Le 4 octobre 2019, l’impressionnante intégrale de Putain d’usine, une bande dessinée sur les ouvriers des usines pétrochimiques en banlieue rouennaise, paraissait chez un éditeur normand. Une semaine plus tôt, l’usine Lubrizol, toute proche et comparable en tout point à celle d’une filiale de Total où a travaillé pendant 30 ans le romancier et militant CGT, était en feu, avec des conséquences sanitaires que l’on ne calcule pas encore vraiment. Il ne s’agit pas d’un coup opportuniste de l’éditeur, l’impression de la BD était terminée début septembre. La coïncidence est seulement un peu hallucinante, mais pas si surprenante sur le fond industrialo-capitaliste de l’affaire !
La vie difficile des ouvrierEs
À l’origine, un roman de Jean-Pierre Levaray qui raconte la vie difficile des ouvrierEs d’une usine pétrochimique rouennaise à risque Seveso. L’auteur, anarchiste et dirigeant intermédiaire de la CGT (membre du CCE de la filiale de Total) n’y parle pas « que de l’usine. Il fait vivre tout un monde trop rarement représenté, il peint l’ambiance, le réfectoire, l’activité syndicale, la lassitude et l’usure, les maladies professionnelles, leurs souffrances et leurs morts, la colère et les petits plaisirs »1 souvent alcoolisés.
La BD de Efix, librement adaptée du roman et des nouvelles de Levaray, est plus précise sur les luttes de l’usine qui connaît régulièrement des plans de suppressions d’emplois et des grèves sauvages non contrôlées par l’appareil syndical, où la colère des salariéEs peut s’exprimer, parfois violemment mais sans doute pas assez.
Efix et Levaray n’éludent surtout pas les responsabilités de la direction générale sur les manquements à la sécurité par manque de personnel, les accidents à répétition, la mort de prestataires peu formés et aussi de camarades plus qualifiés.
Levaray et Efix parlent de « la totale » car ils élargissent le thème de la pollution au « Vieux Bourg » (livre 2) voisin de l’usine, fui par les cadres de l’usine qui sont partis à l’abri sur les hauteurs, et où ne restent plus que quelques résistants du temps passé et des pauvres de la banlieue (immigrés majoritairement).

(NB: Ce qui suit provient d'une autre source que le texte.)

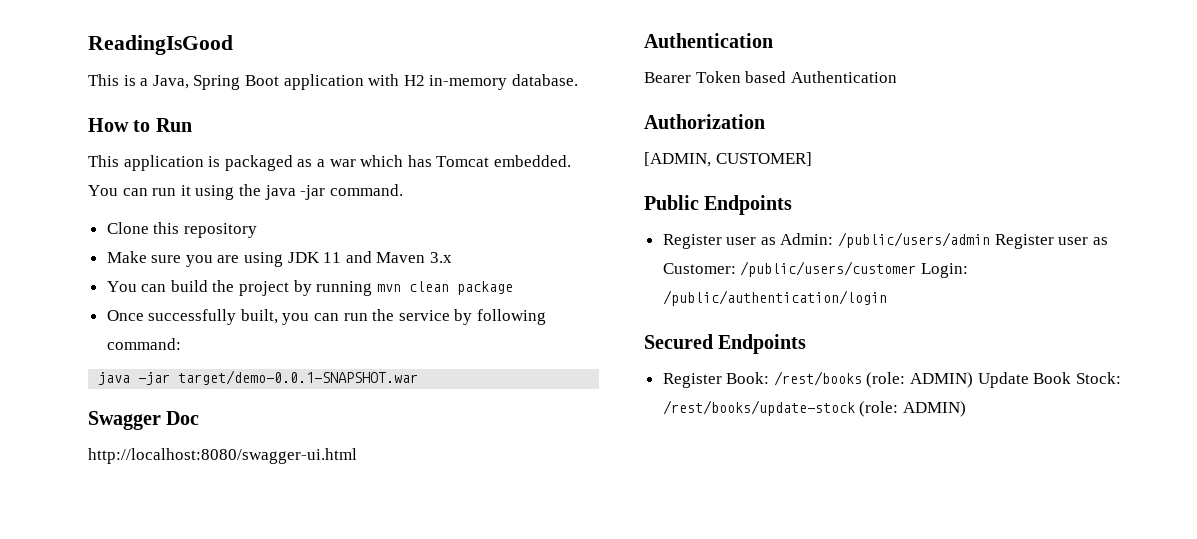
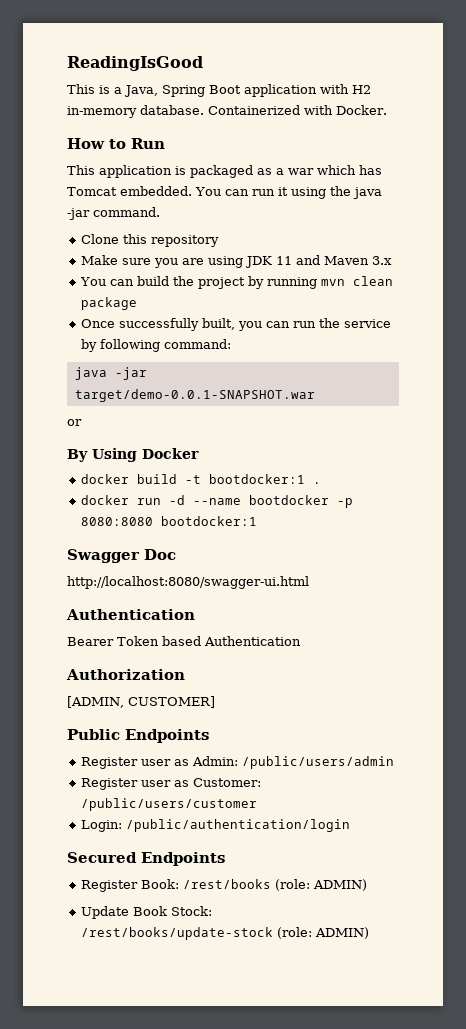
(578, 80) none -> [208,105,387,115] Containerized with Docker.
(419, 377) none -> [67,419,82,426] [67,448,199,462] [80,474,321,484] [80,495,353,508] [80,516,257,526] // or // By Using Docker // docker build -t bootdocker:1 . // docker run -d --name bootdocker -p 8080:8080 bootdocker:1
(991, 240) none -> (394, 762) //
(917, 269) none -> (257, 804) //
(974, 380) none -> (367, 885) //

Un retraité de l’usine y anime même une amicale bouliste où les compétitions sont souvent contrariées par les émanations toxiques en provenance du « monstre ». On y meurt beaucoup du cancer mais c’est à cause de la tabagie des ouvriers, bien sûr.
« Tue ton patron »
Dans le livre 3, « Tue ton patron », les auteurs partent, après le témoignage, dans un délire fictionnel où un licencié révolté émigre clandestinement au siège, à La Défense, se fait embaucher sous une fausse identité dans l’équipe de vigiles et n’a qu’une idée : tuer son patron. Dans son délire, il imagine même un 11 septembre sur la tour. À l’aide d’une secrétaire de direction dont les parents maghrébins ont péri dans les déchets toxiques de la multinationale, il parviendra pourtant à pister, liquider le patron-voyou et même à s’enfuir pour retrouver Malika à l’étranger. On est en pleine BD évidemment, mais la piste russe évoquée par les policiers pour l’assassinat nous fait penser à un PDG français bien réel. À vous de trouver lequel. Bizarre, bizarre !
Le dessinateur Efix, plus habitué à dessiner des personnages et des situations plus attrayantes, a mis des années avant de trouver le bon ton et le bon trait pour représenter l’usine, le monde salarié, la banlieue. Au crayon, à l’encre, à la craie ou au fusain, il a pu enfin broyer du noir comme les « héros » de cette BD, et nous faire imaginer les fumées et étincelles de l’usine. Une belle performance à faire connaître de toute urgence.
Sylvain Chardon
- 1. Christine Poupin, recension de Je vous écris de l’usine, l’Anticapitaliste n°332 (14 avril 2016).